CASCADE: a novel quasi all paths-based network analysis algorithm for clustering biological interactions
1 Department of Computer Science and Engineering, State University of New York, Buffalo, NY 14260, USA
2 Department of Pharmaceutical Sciences, State University of New York, Buffalo, NY 14260, USA
BMC Bioinformatics 2008, 9:64 doi:10.1186/1471-2105-9-64Published: 29 January 2008
Quantitative characterization of the topological characteristics of protein-protein interaction (PPI) networks can enable the elucidation of biological functional modules. Here, we present a novel clustering methodology for PPI networks wherein the biological and topological influence of each protein on other proteins is modeled using the probability distribution that the series of interactions necessary to link a pair of distant proteins in the network occur within a time constant (the occurrence probability).

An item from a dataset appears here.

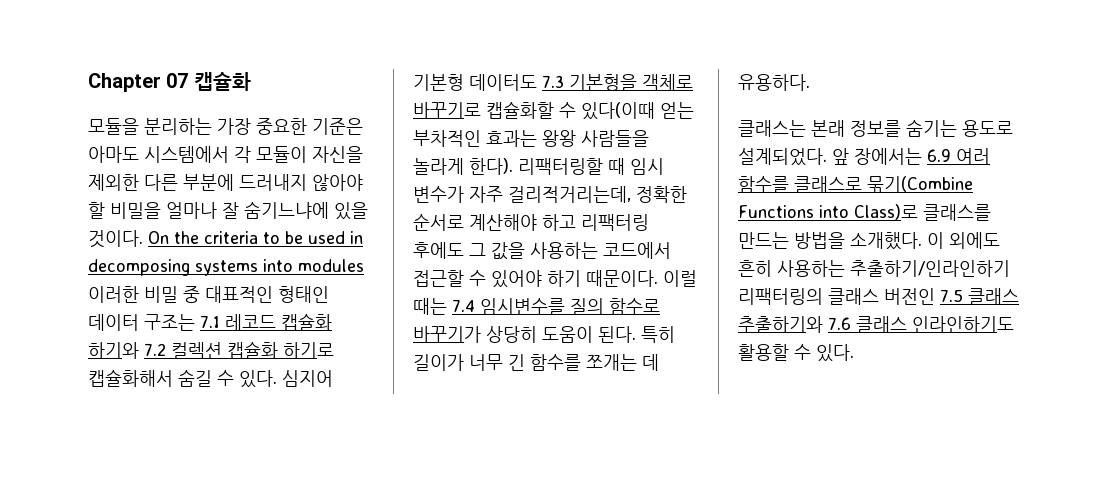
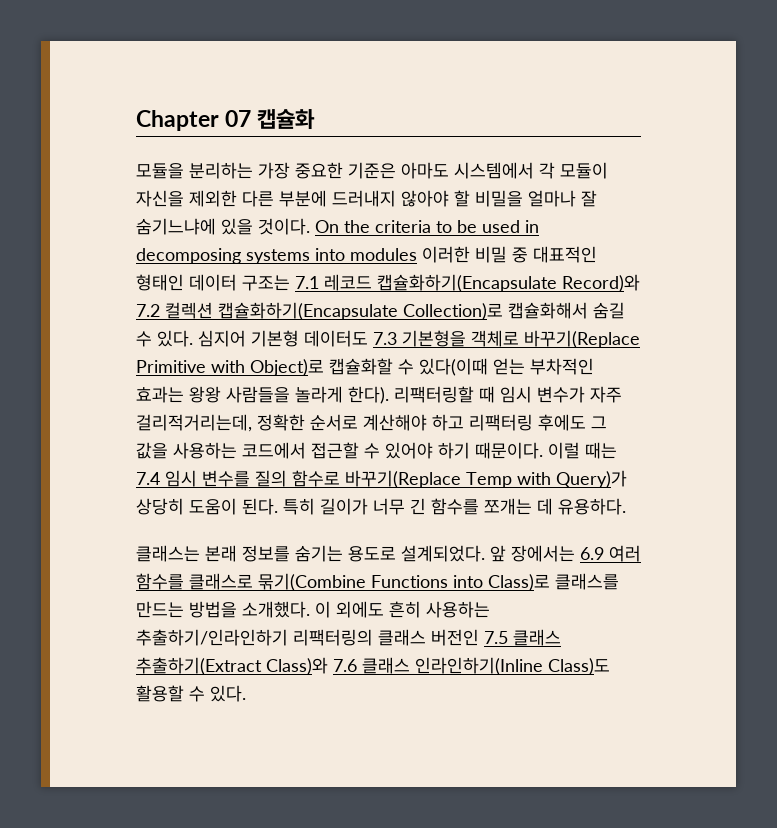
[281,313,332,331] [88,341,334,359] 캡슐화 하기와 7.2 컬렉션 캡슐화 하기로 -> [377,274,640,292] [136,302,503,320] 캡슐화하기(Encapsulate Record)와 7.2 컬렉션 캡슐화하기(Encapsulate Collection)로
[413,102,481,119] 바꾸기로 -> [524,330,640,348] [136,359,324,376] 바꾸기(Replace Primitive with Object)로
[480,298,660,315] [413,326,481,343] 임시변수를 질의 함수로 바꾸기가 -> [165,470,627,488] 임시 변수를 질의 함수로 바꾸기(Replace Temp with Query)가
[738,316,1014,333] 추출하기와 7.6 클래스 인라인하기도 -> [136,657,610,675] 추출하기(Extract Class)와 7.6 클래스 인라인하기(Inline Class)도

CASCADE selects representative nodes for each cluster and iteratively refines clusters based on a combination of the occurrence probability and graph topology between every protein pair. The CASCADE approach is compared to nine competing approaches. The clusters obtained by each technique are compared for enrichment of biological function. CASCADE generates larger clusters and the clusters identified have p-values for biological function that are approximately 1000-fold better than the other methods on the yeast PPI network dataset. An important strength of CASCADE is that the percentage of proteins that are discarded to create clusters is much lower than the other approaches which have an average discard rate of 45% on the yeast protein-protein interaction network.
CASCADE is effective at detecting biologically relevant clusters of interactions.